Exactly as written, print every line of the listing below and omit its pictures.

Extracted information ::
*** Begin section ***

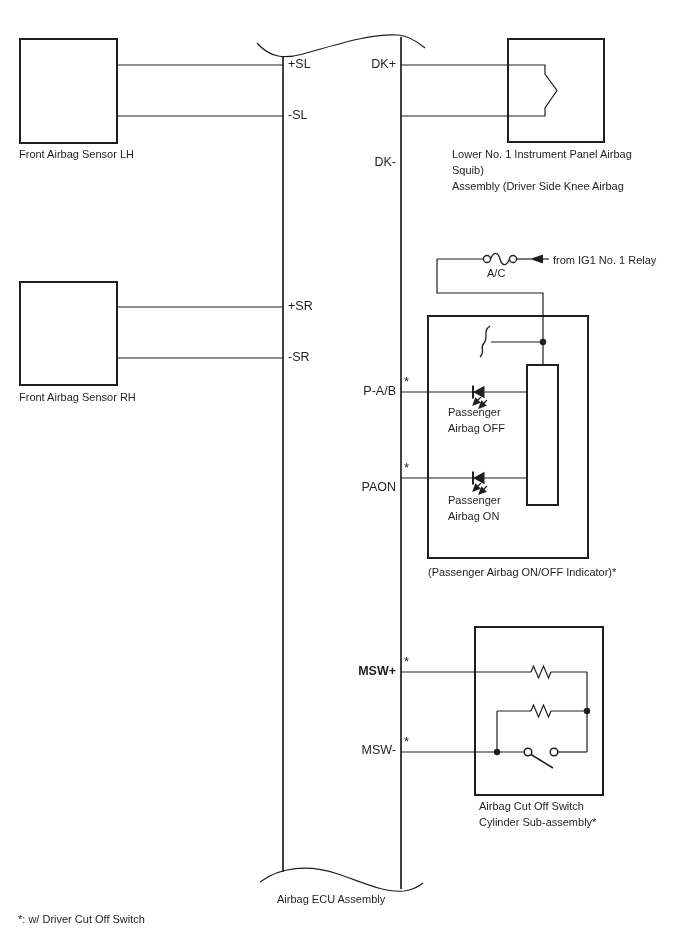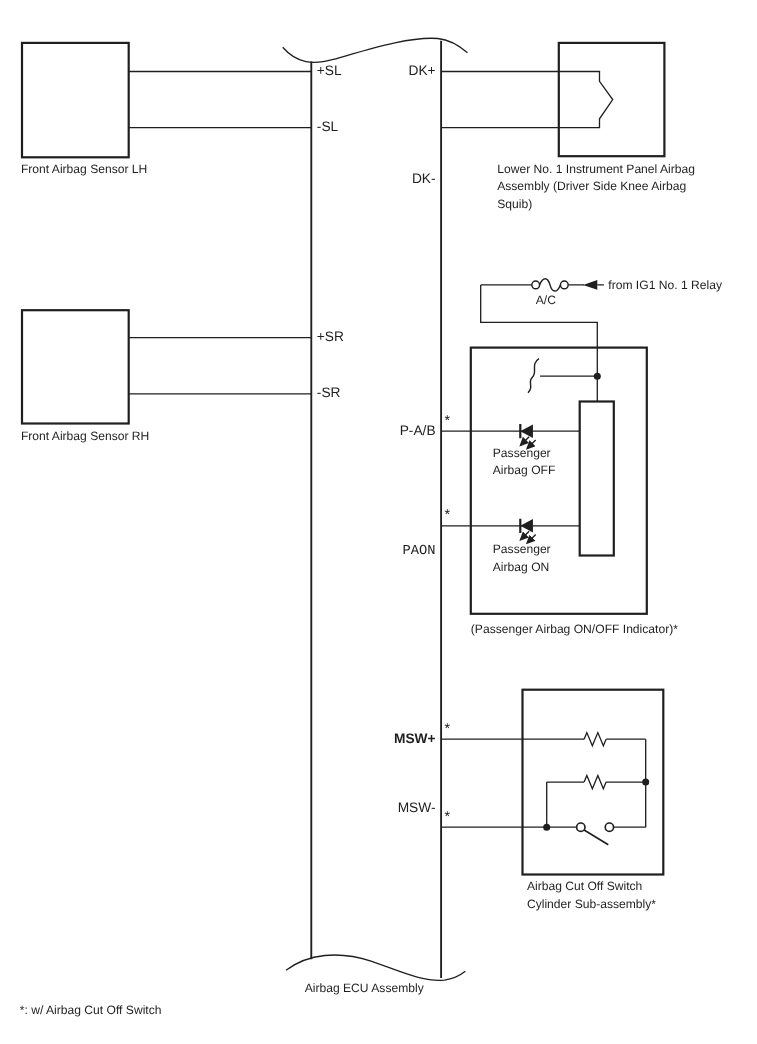--- a/index.html
+++ b/index.html
@@ -112,8 +112,8 @@
 
   <div class="lbl" style="left:452px; top:146px;">
     <div>Lower No. 1 Instrument Panel Airbag</div>
+    <div>Squib)</div>
     <div>Assembly (Driver Side Knee Airbag</div>
-    <div>Squib)</div>
   </div>
 
   <div class="lbl" style="left:553px; top:252px;">from IG1 No. 1 Relay</div>

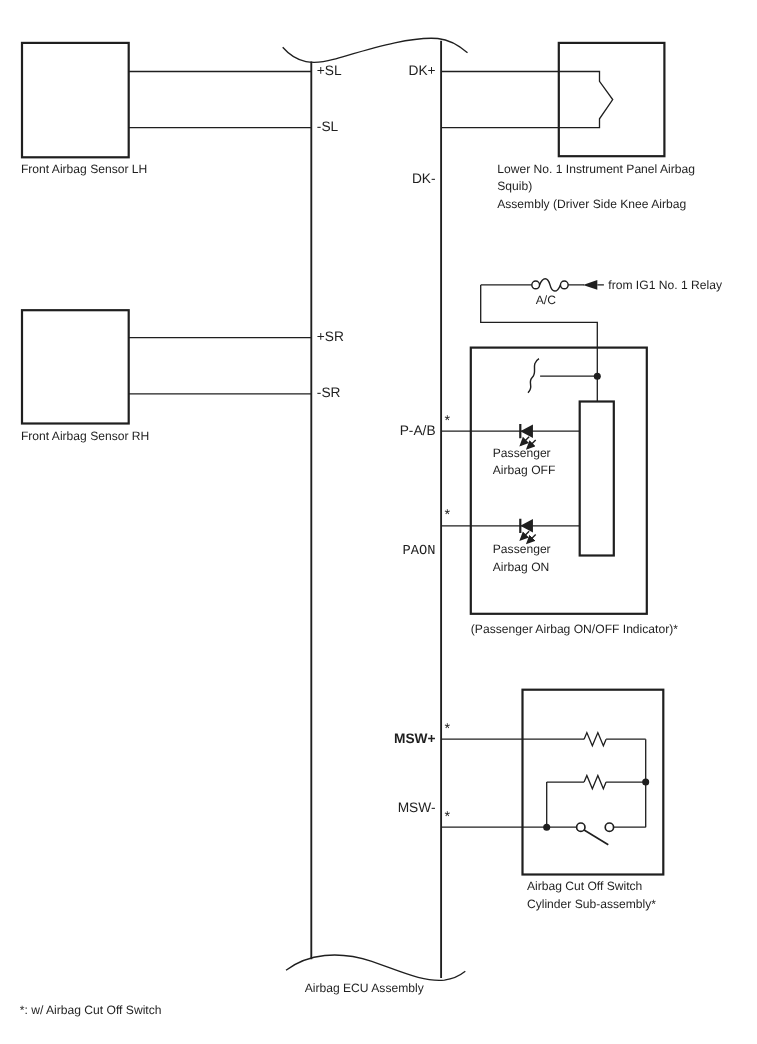--- a/index.html
+++ b/index.html
@@ -148,7 +148,7 @@
   <div class="pin right" style="right:292px; top:57px;">DK+</div>
   <div class="pin right" style="right:292px; top:108px;margin-top:47px;">DK-</div>
   <div class="pin right" style="right:292px; top:384px;">P-A/B</div>
-  <div class="pin right" style="right:292px; top:494px;font-family:Liberation Mono, monospace;">PAON</div>
+  <div class="pin right" style="right:292px; top:480px;">PAON</div>
   <div class="pin right" style="right:292px; top:664px;font-weight:bold;">MSW+</div>
   <div class="pin right" style="right:292px; top:727px;padding-left:38px;">MSW-</div>
 

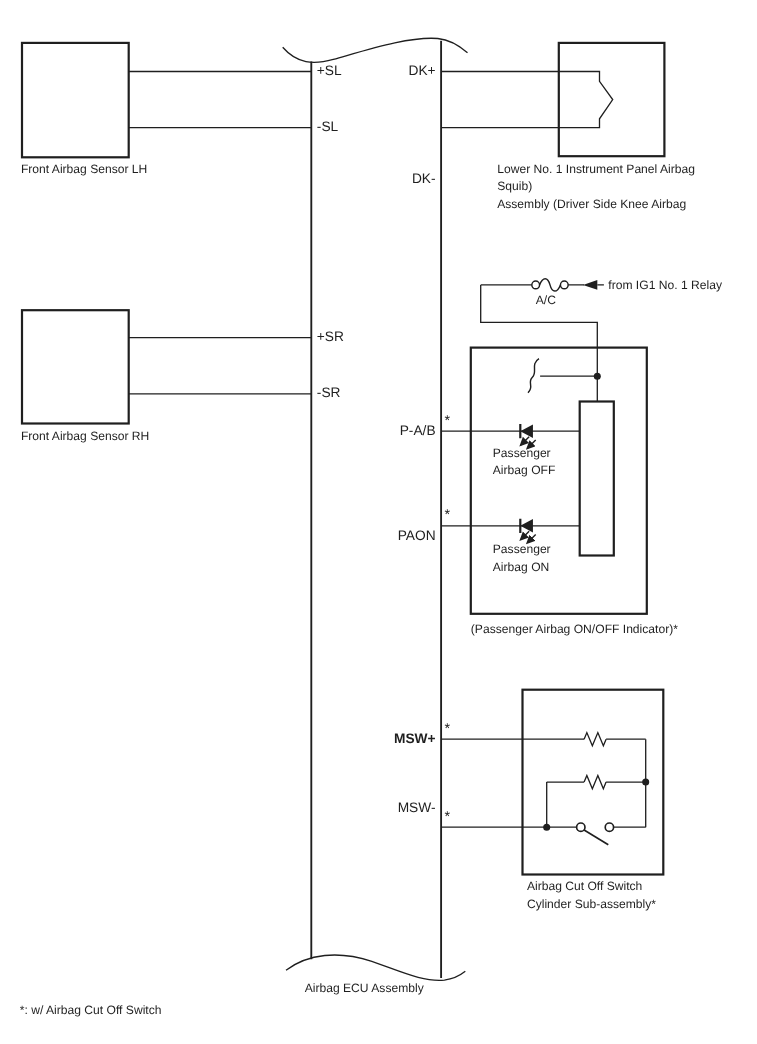--- a/index.html
+++ b/index.html
@@ -150,7 +150,7 @@
   <div class="pin right" style="right:292px; top:384px;">P-A/B</div>
   <div class="pin right" style="right:292px; top:480px;">PAON</div>
   <div class="pin right" style="right:292px; top:664px;font-weight:bold;">MSW+</div>
-  <div class="pin right" style="right:292px; top:727px;padding-left:38px;">MSW-</div>
+  <div class="pin right" style="right:292px; top:743px;padding-left:38px;">MSW-</div>
 
   <div class="star" style="left:404px; top:375px;">*</div>
   <div class="star" style="left:404px; top:461px;">*</div>

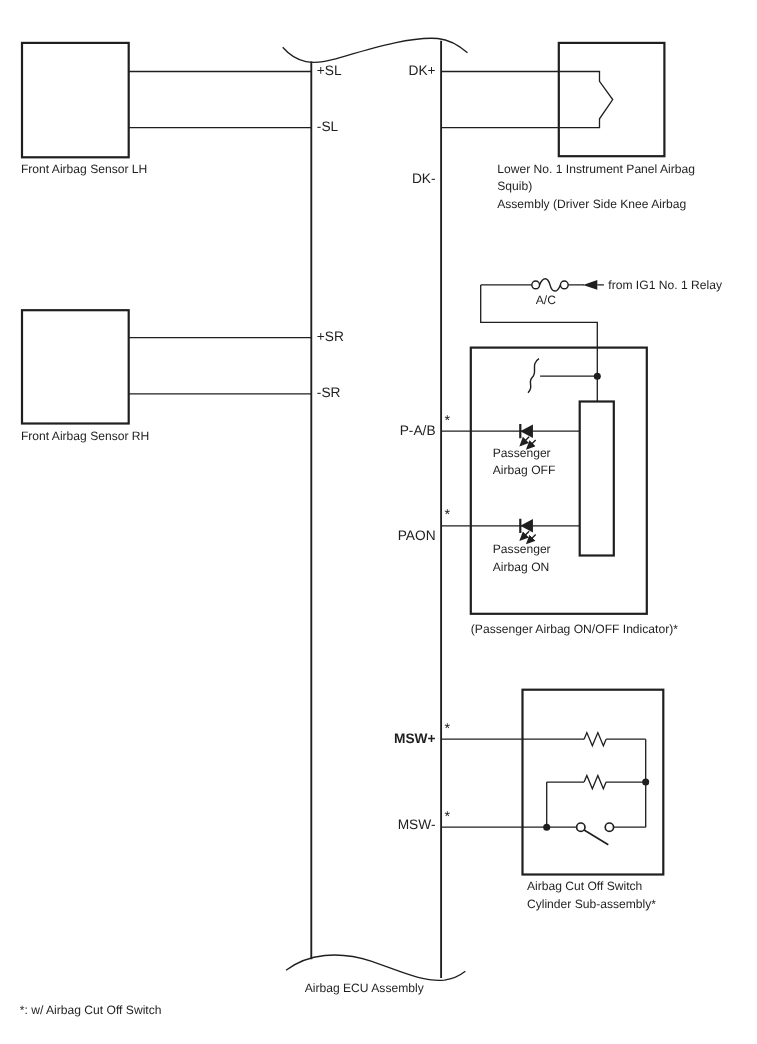--- a/index.html
+++ b/index.html
@@ -138,7 +138,7 @@
   </div>
 
   <div class="lbl" style="left:277px; top:891px;">Airbag ECU Assembly</div>
-  <div class="lbl" style="left:18px; top:911px;">*: w/ Airbag Cut Off Switch</div>
+  <div class="lbl" style="left:18px; top:911px;">*: w/ Driver Cut Off Switch</div>
 
   <div class="pin" style="left:288px; top:57px;">+SL</div>
   <div class="pin" style="left:288px; top:108px;">-SL</div>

*** End section ***

Response below ::
--- a/index.html
+++ b/index.html
@@ -112,8 +112,8 @@
 
   <div class="lbl" style="left:452px; top:146px;">
     <div>Lower No. 1 Instrument Panel Airbag</div>
+    <div>Squib)</div>
     <div>Assembly (Driver Side Knee Airbag</div>
-    <div>Squib)</div>
   </div>
 
   <div class="lbl" style="left:553px; top:252px;">from IG1 No. 1 Relay</div>

--- a/index.html
+++ b/index.html
@@ -148,7 +148,7 @@
   <div class="pin right" style="right:292px; top:57px;">DK+</div>
   <div class="pin right" style="right:292px; top:108px;margin-top:47px;">DK-</div>
   <div class="pin right" style="right:292px; top:384px;">P-A/B</div>
-  <div class="pin right" style="right:292px; top:494px;font-family:Liberation Mono, monospace;">PAON</div>
+  <div class="pin right" style="right:292px; top:480px;">PAON</div>
   <div class="pin right" style="right:292px; top:664px;font-weight:bold;">MSW+</div>
   <div class="pin right" style="right:292px; top:727px;padding-left:38px;">MSW-</div>
 

--- a/index.html
+++ b/index.html
@@ -150,7 +150,7 @@
   <div class="pin right" style="right:292px; top:384px;">P-A/B</div>
   <div class="pin right" style="right:292px; top:480px;">PAON</div>
   <div class="pin right" style="right:292px; top:664px;font-weight:bold;">MSW+</div>
-  <div class="pin right" style="right:292px; top:727px;padding-left:38px;">MSW-</div>
+  <div class="pin right" style="right:292px; top:743px;padding-left:38px;">MSW-</div>
 
   <div class="star" style="left:404px; top:375px;">*</div>
   <div class="star" style="left:404px; top:461px;">*</div>

--- a/index.html
+++ b/index.html
@@ -138,7 +138,7 @@
   </div>
 
   <div class="lbl" style="left:277px; top:891px;">Airbag ECU Assembly</div>
-  <div class="lbl" style="left:18px; top:911px;">*: w/ Airbag Cut Off Switch</div>
+  <div class="lbl" style="left:18px; top:911px;">*: w/ Driver Cut Off Switch</div>
 
   <div class="pin" style="left:288px; top:57px;">+SL</div>
   <div class="pin" style="left:288px; top:108px;">-SL</div>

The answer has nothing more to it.